ABSTRACT

This article makes an original contribution to debates about authenticity by asking how tourist experiences of the medieval historic environment are linked to fairytales, providing a new way for tourists to imaginatively authenticate heritage. The architecture of some historic cities is preponderantly medieval, an era which is strongly associated with fairytales. Magical-historical double affectiveness has been compounded in the collective imagination by modern fairytales such as the fantasy Harry Potter and Game of Thrones which employ historic city locations and faux-medieval settings, establishing a fluid magi-heritage simulacrum.
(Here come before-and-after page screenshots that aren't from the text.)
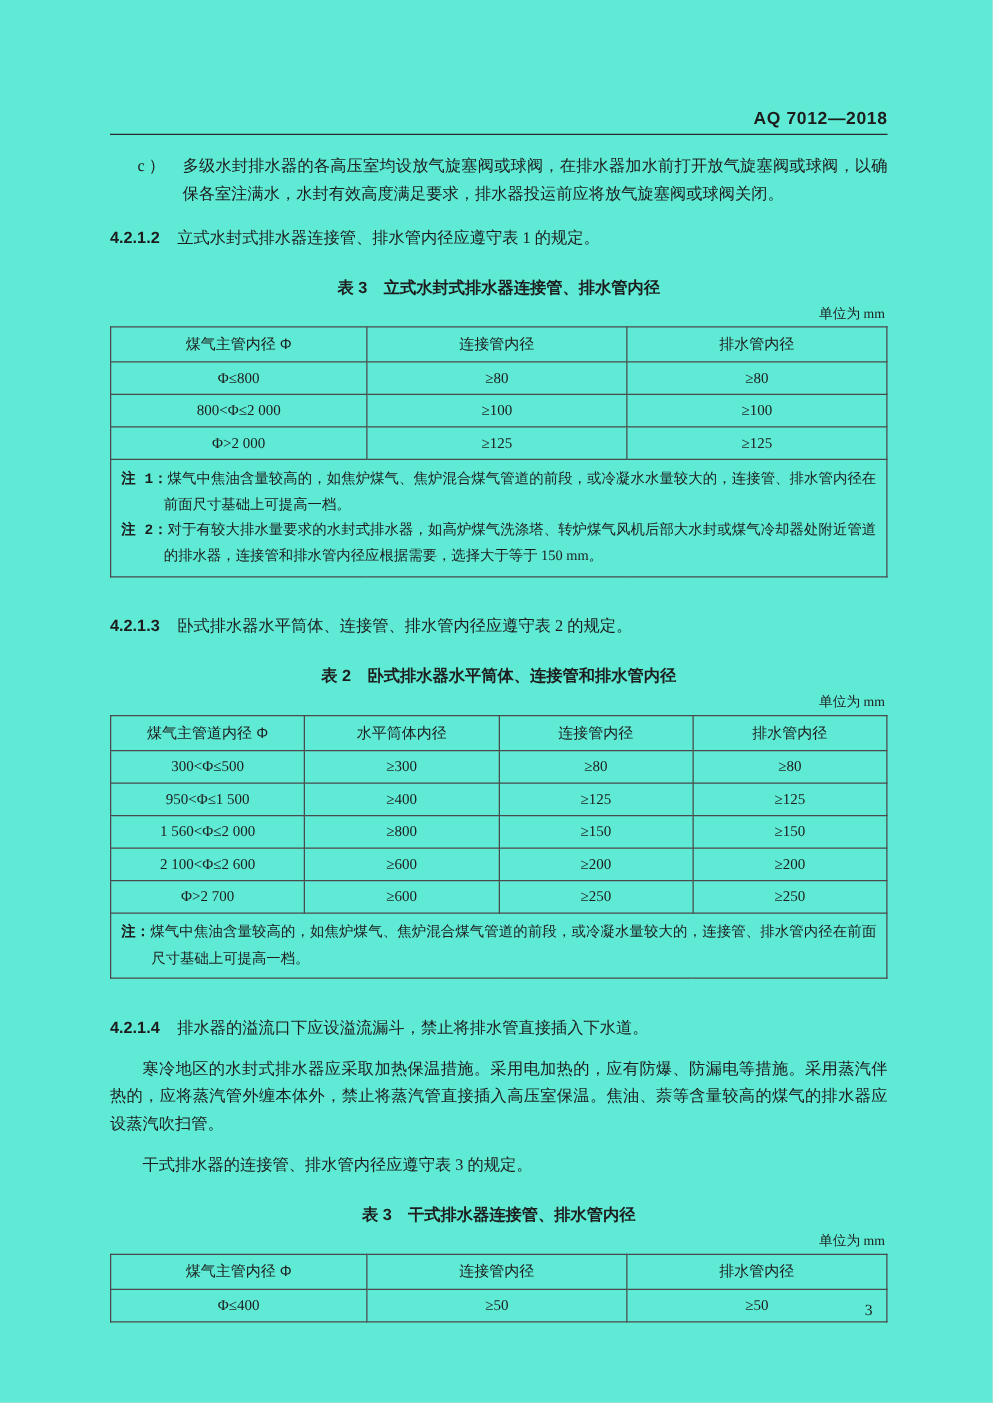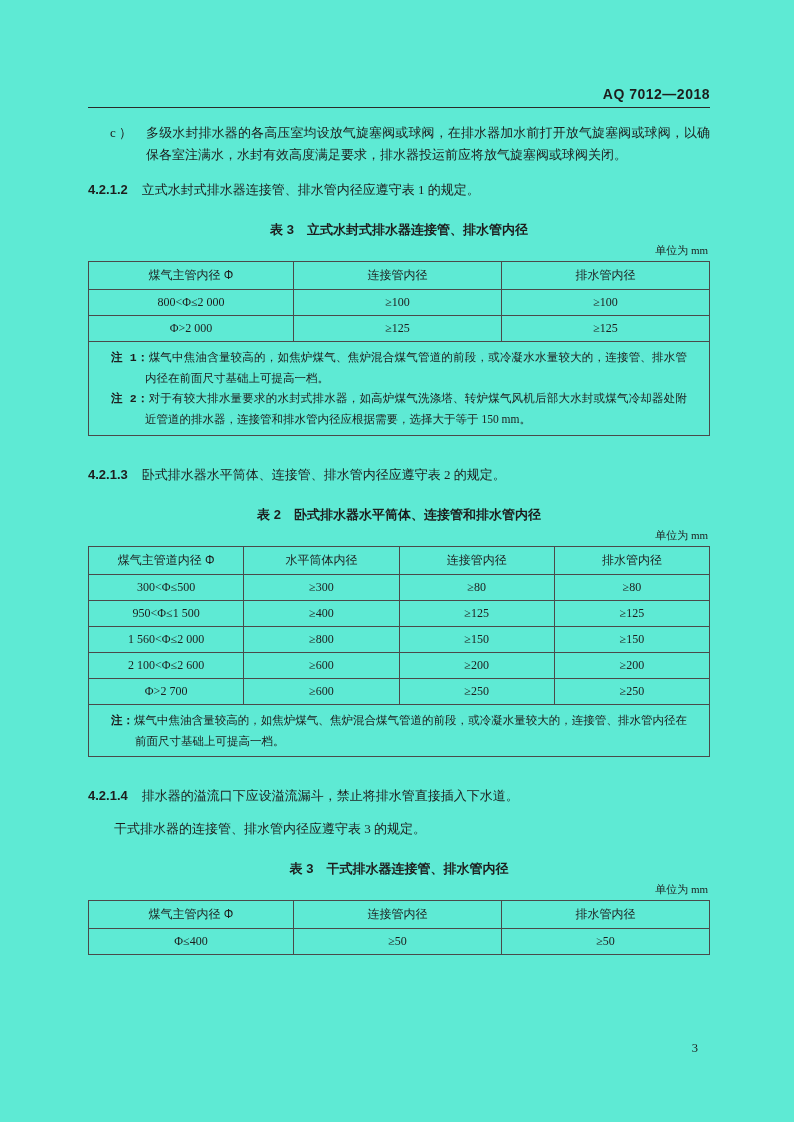"煤气主管内径 Φ" table.std-table th, table.std-table td { padding: 5px 22px -> 5px 8px }
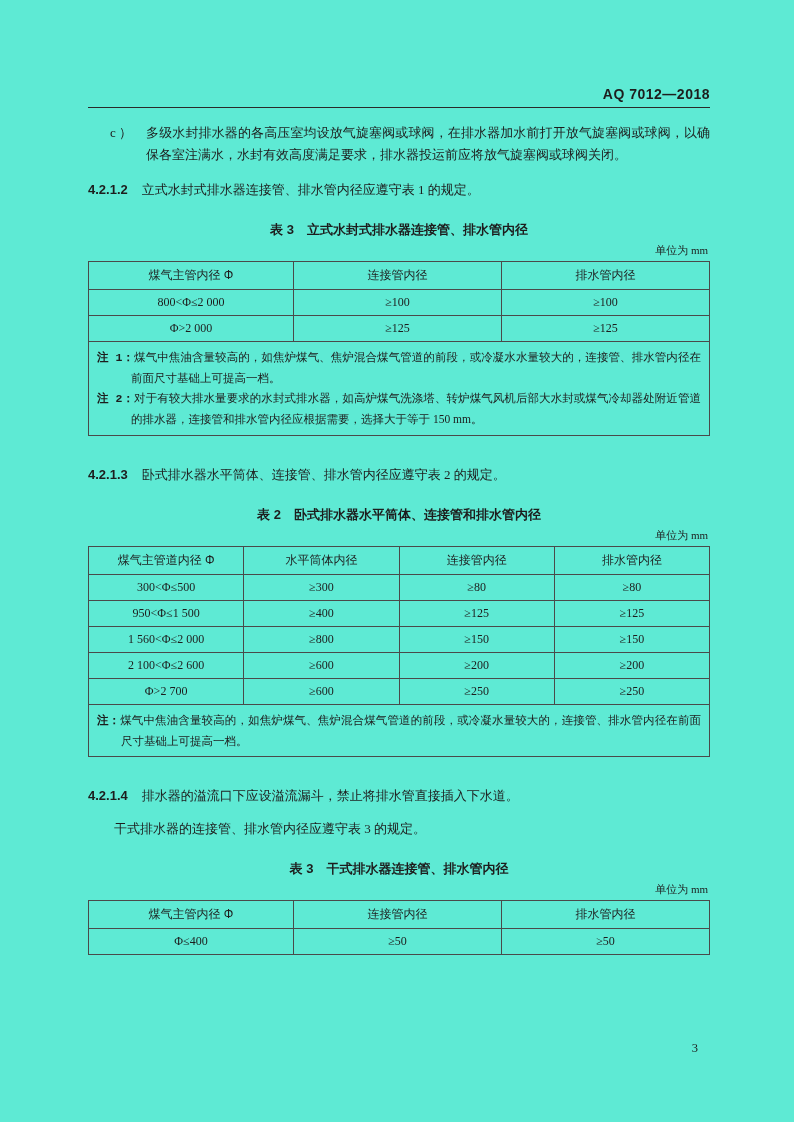"Φ≤800" tr { html: none -> <tr> <td>Φ≤800</td> <td>≥80</td> <td>≥80</td> </tr> }
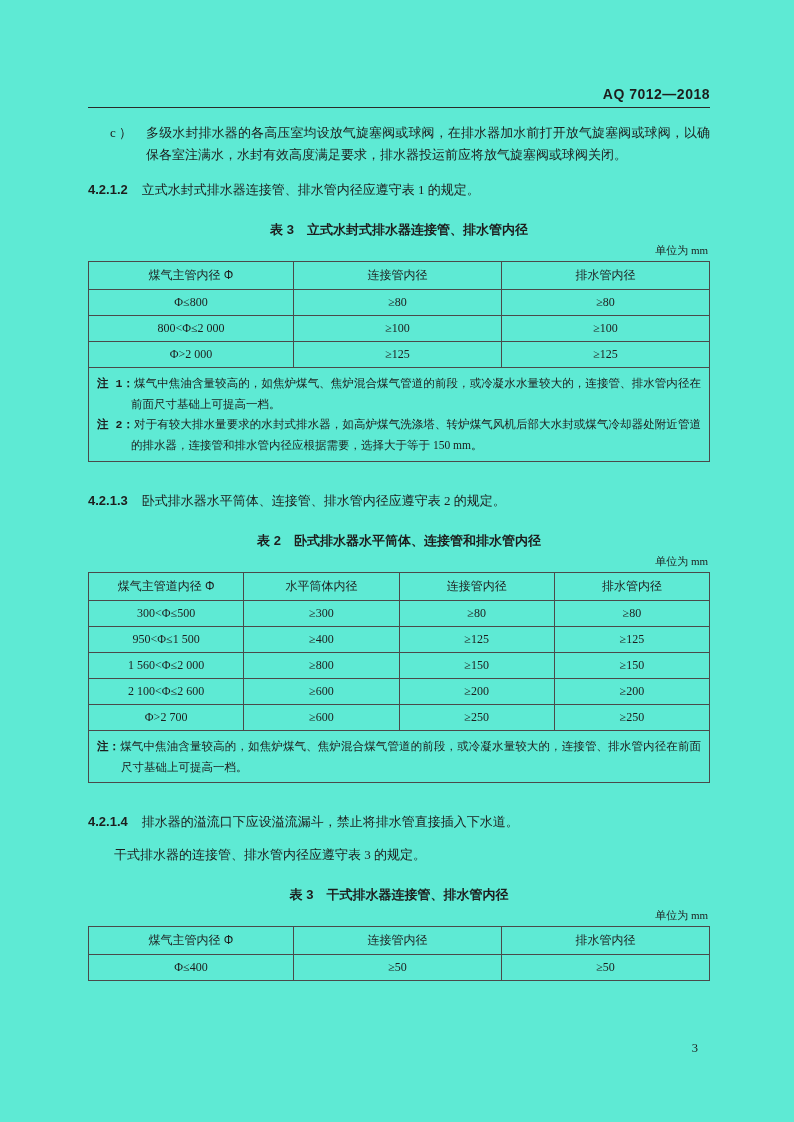"寒冷地区的水封式排水器应采取加热保温措施。采用电加热的，应有防爆、防漏电等措施。" p.para { html: none -> <p>寒冷地区的水封式排水器应采取加热保温措施。采用电加热的，应有防爆、防漏电等措施。采用蒸汽伴热的，应将蒸汽管外缠本体外，禁止将蒸汽管直接插入高压室保温。焦油、萘等含量较高的煤气的排水器应设蒸汽吹扫管。</p> }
This is concretised by the appearance in many historic cities of evidence of magical placemaking and staged magical authenticity, such as wizarding shops. The study used a visual methodology to examine 14 historic cities including Oxford, Cambridge, Bath, York, and Canterbury, demonstrating how the magical gaze employs fairytale schemata to imaginatively authenticate places. The findings illustrated how heritage tourists serendipitously encountered the medieval-fairytalesque, unfolding the agency of monumental cathedrals and castles and discovering stories and the historicisation of mythology within the extraordinary-ordinary streetscape. The research findings imply that in an era when the fantasy genre is increasingly popular, the experiential authenticity of heritage tourists may be enhanced by the ‘heritage marvellous.’